Trump's Tariffs Result in $900 Million Increase in Apple Costs

Fri 2nd May, 2025

Apple is anticipating an increase in costs amounting to $900 million (approximately EUR791 million) for the current quarter, attributed to additional tariffs imposed by former U.S. President Donald Trump. According to Apple CEO Tim Cook, this estimate is based on the assumption that no further financial burdens will arise.

The company's revenue from iPhone sales experienced growth in the previous quarter, rising from $45.96 billion in the same period last year to $46.84 billion. Reports indicate that Apple is currently expanding its iPhone production capacity in India, as the majority of its devices have traditionally been manufactured in China.

Trump's administration initially imposed tariffs totaling 145% on goods imported from China but subsequently suspended these tariffs for electronic products, including smartphones and laptops. Cook shared with CNBC that approximately 50% of iPhones sold in the U.S. are now sourced from India. Looking ahead, Apple plans to supply the U.S. market with iPads, Mac computers, and smartwatches primarily from Vietnam in the upcoming quarter.

The iPhone remains Apple's most significant product, contributing nearly half of the company's total revenue. Overall, Apple's revenue grew by 5% year-over-year, reaching $95.4 billion (EUR84.50 billion), surpassing market expectations. The company reported a net profit of $24.78 billion, compared to around $23.64 billion during the same period last year.
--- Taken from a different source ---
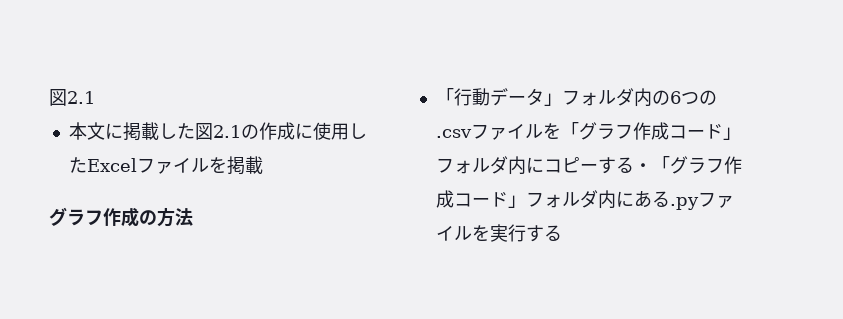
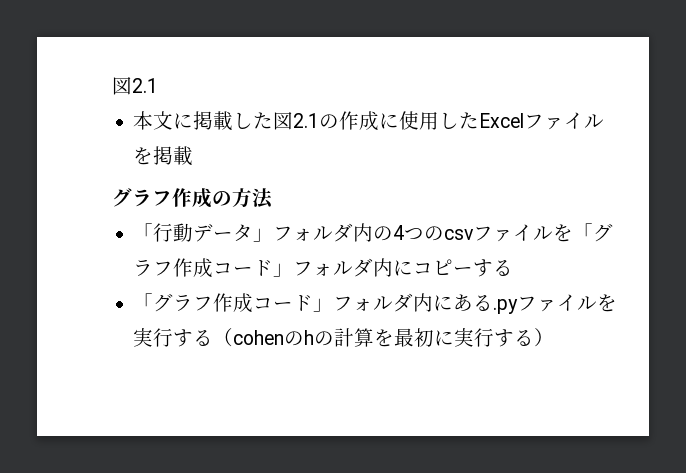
[669,90,717,105] [435,129,472,138] 6つの.csv -> [393,225,475,241] 4つのcsv
[633,163,652,172] ・ -> (514, 268) //
(562, 233) none -> [213,328,555,347] （cohenのhの計算を最初に実行する）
However, within its services segment, which includes revenue from apps and subscriptions, Apple slightly missed analyst projections. Following the announcement, the company's stock price fell by 2.5% in after-hours trading. In the Greater China region, which also encompasses sales in Taiwan and Hong Kong, revenues saw a decline of about 2% year-over-year, totaling $16 billion. This drop follows a more significant decline of 11% in the fourth quarter of 2024.

As Apple navigates these financial challenges, the company's strategic shifts in production and market focus will be critical in mitigating the impacts of tariffs and maintaining its growth trajectory.